Your instructions: Whenever a line in the material below includes "none", copy that line.

Input data:
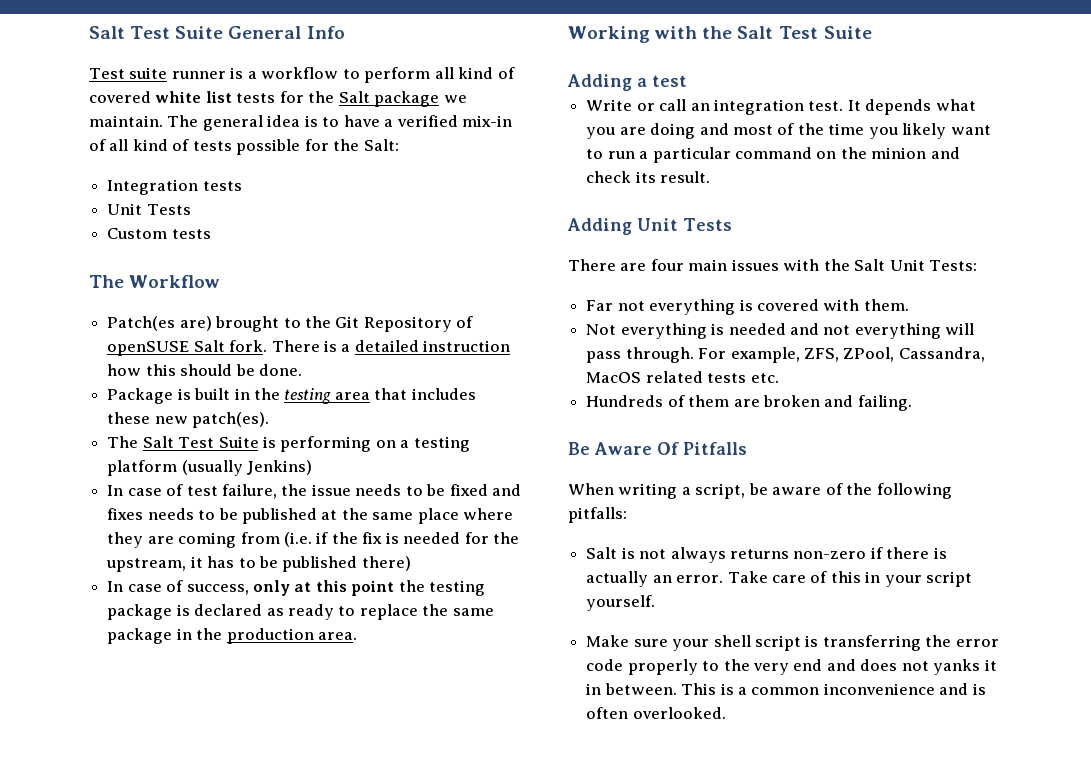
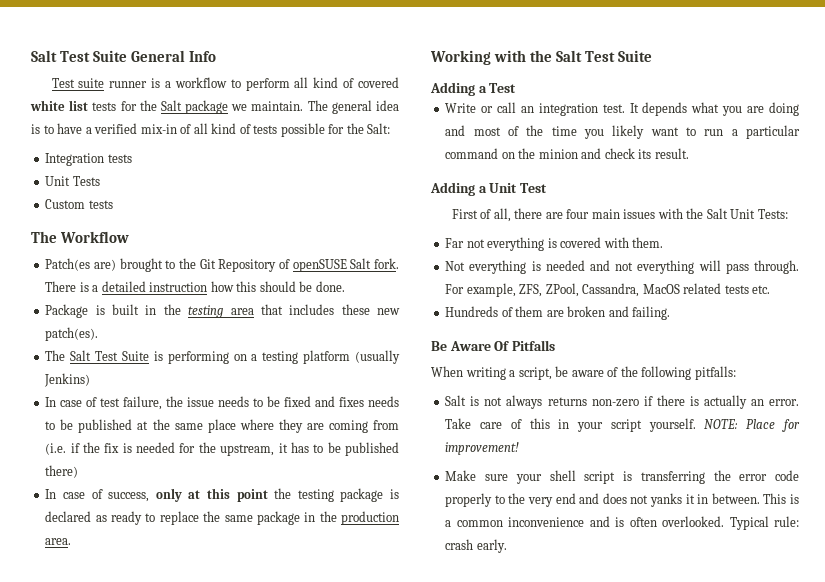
[652,75,687,87] test -> [489,83,517,93] Test
[637,218,732,231] [568,259,616,271] Unit Tests // There -> [478,183,547,193] [451,208,543,222] a Unit Test // First of all, there
(656, 603) none -> [704,419,800,432] [445,442,520,455] NOTE: Place for improvement!
(726, 713) none -> [729,516,799,530] [445,539,507,553] Typical rule: crash early.

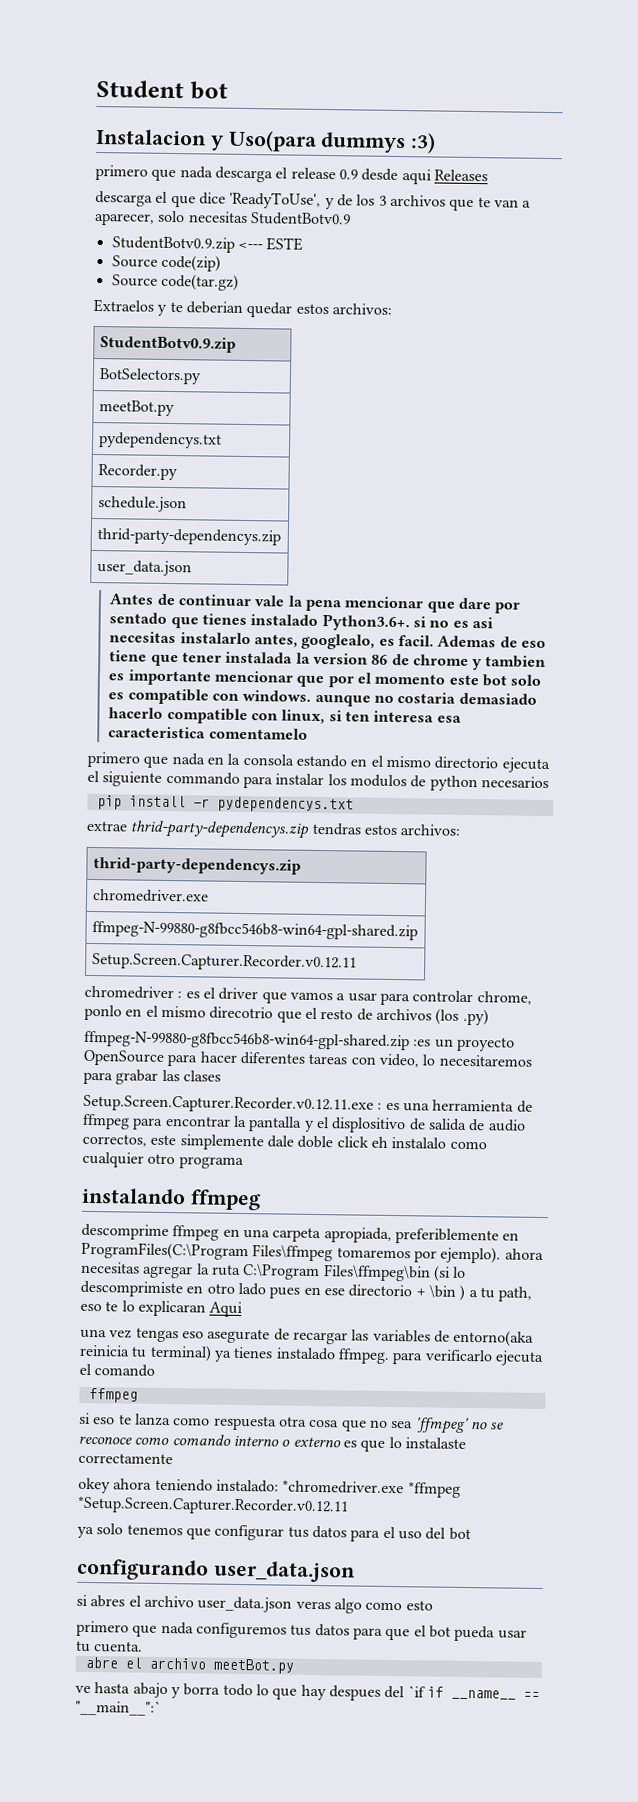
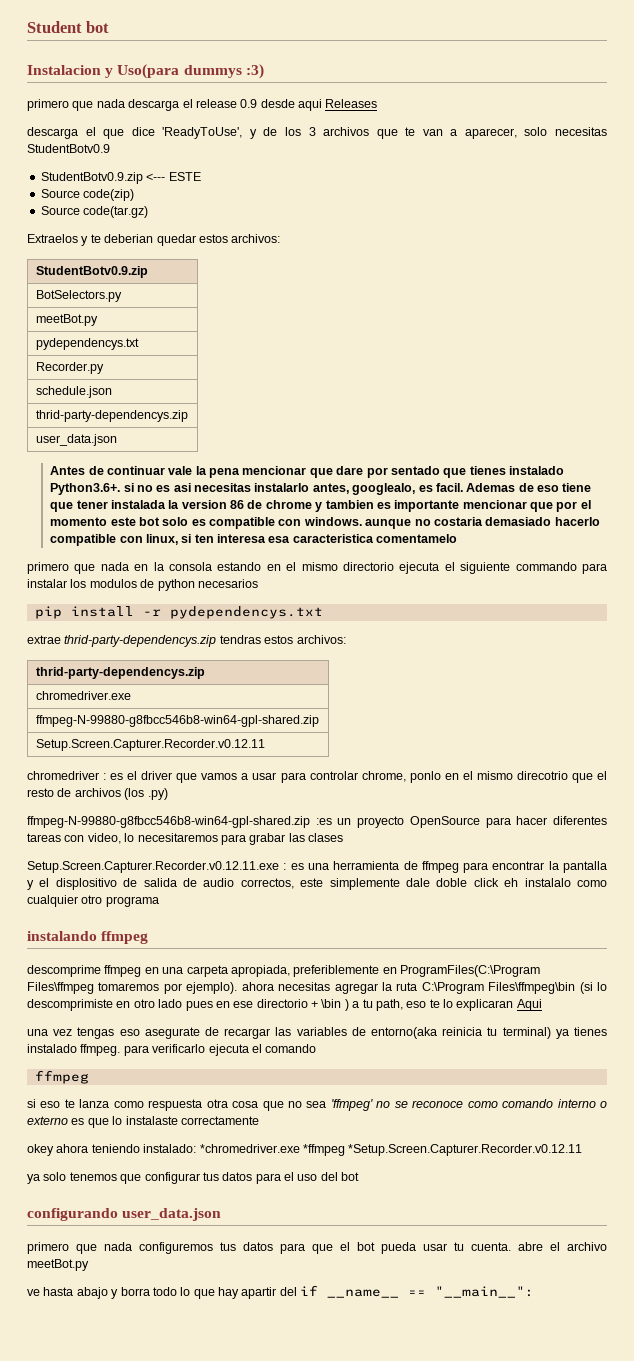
[76,1594,433,1614] // si abres el archivo user_data.json veras algo como esto -> (222, 1214) none
(144, 1647) // -> (511, 1246) none
[328,1685,426,1701] despues del `if -> [241,1287,297,1299] apartir del
[75,1699,161,1716] "__main__":` -> [435,1286,535,1298] "__main__":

Written solution:
(656, 603) none -> [704,419,800,432] [445,442,520,455] NOTE: Place for improvement!
(726, 713) none -> [729,516,799,530] [445,539,507,553] Typical rule: crash early.
[76,1594,433,1614] // si abres el archivo user_data.json veras algo como esto -> (222, 1214) none
(144, 1647) // -> (511, 1246) none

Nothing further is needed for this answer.